Top of Exercise data

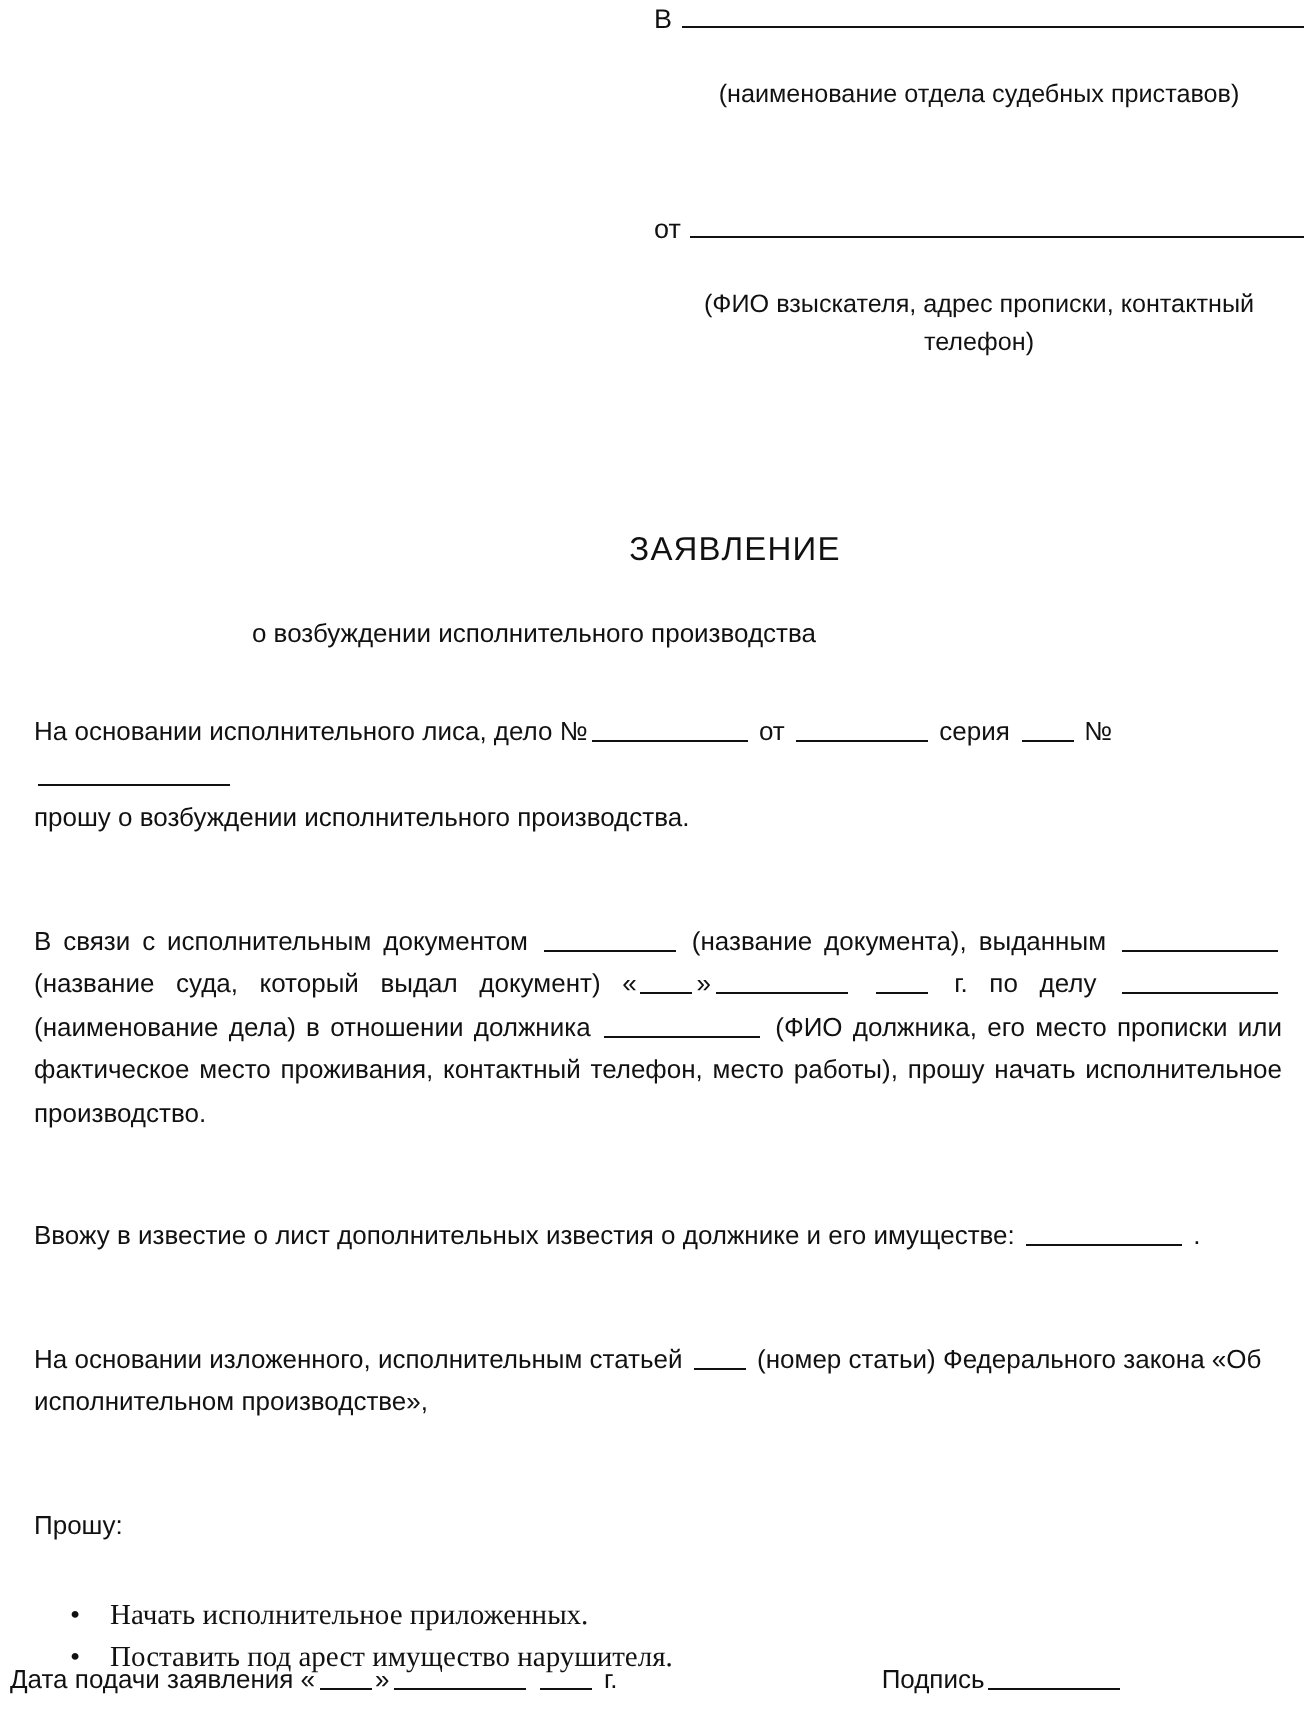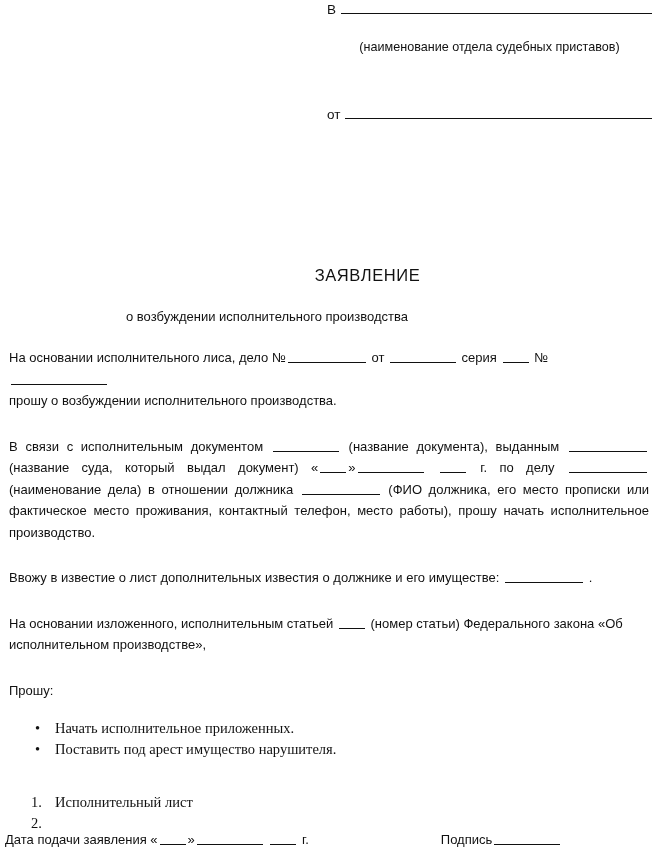--- a/index.html
+++ b/index.html
@@ -167,6 +167,7 @@
       <span class="addr-prefix">от</span>
       <span class="addr-rule"></span>
     </div>
+    <div class="addr-caption">(ФИО взыскателя, адрес прописки, контактный телефон)</div>
   </div>
 
   <div class="title">ЗАЯВЛЕНИЕ</div>

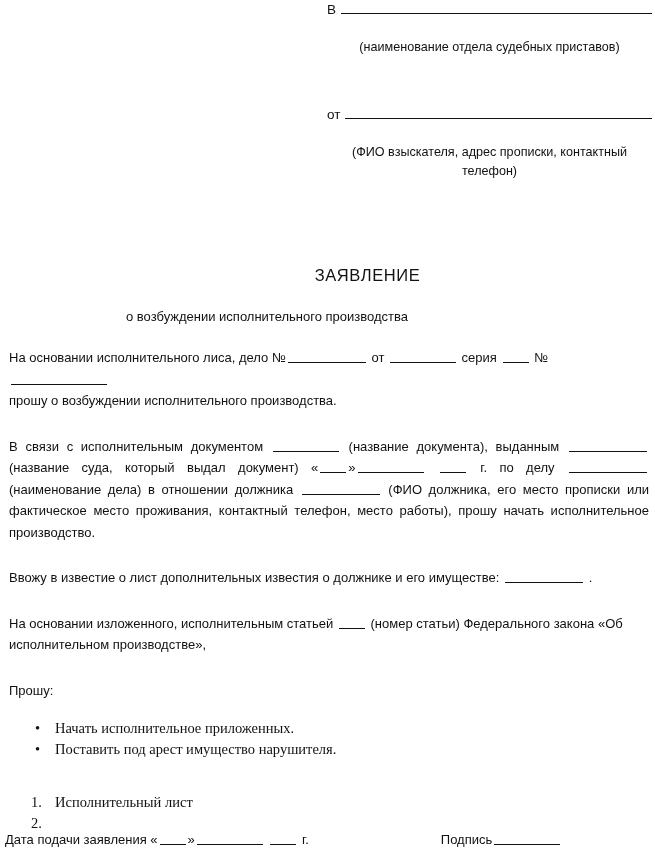--- a/index.html
+++ b/index.html
@@ -85,7 +85,7 @@
   }
   .para {
     line-height: 21.5px;
-    margin: 4px;
+    margin: 12px;
   }
   .para.justify {
     text-align: justify;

Bottom of Exercise data

- _Requirement_
Print the records word for word and exclude any picture they hold.

- _Solution to the exercise_
--- a/index.html
+++ b/index.html
@@ -167,6 +167,7 @@
       <span class="addr-prefix">от</span>
       <span class="addr-rule"></span>
     </div>
+    <div class="addr-caption">(ФИО взыскателя, адрес прописки, контактный телефон)</div>
   </div>
 
   <div class="title">ЗАЯВЛЕНИЕ</div>

--- a/index.html
+++ b/index.html
@@ -85,7 +85,7 @@
   }
   .para {
     line-height: 21.5px;
-    margin: 4px;
+    margin: 12px;
   }
   .para.justify {
     text-align: justify;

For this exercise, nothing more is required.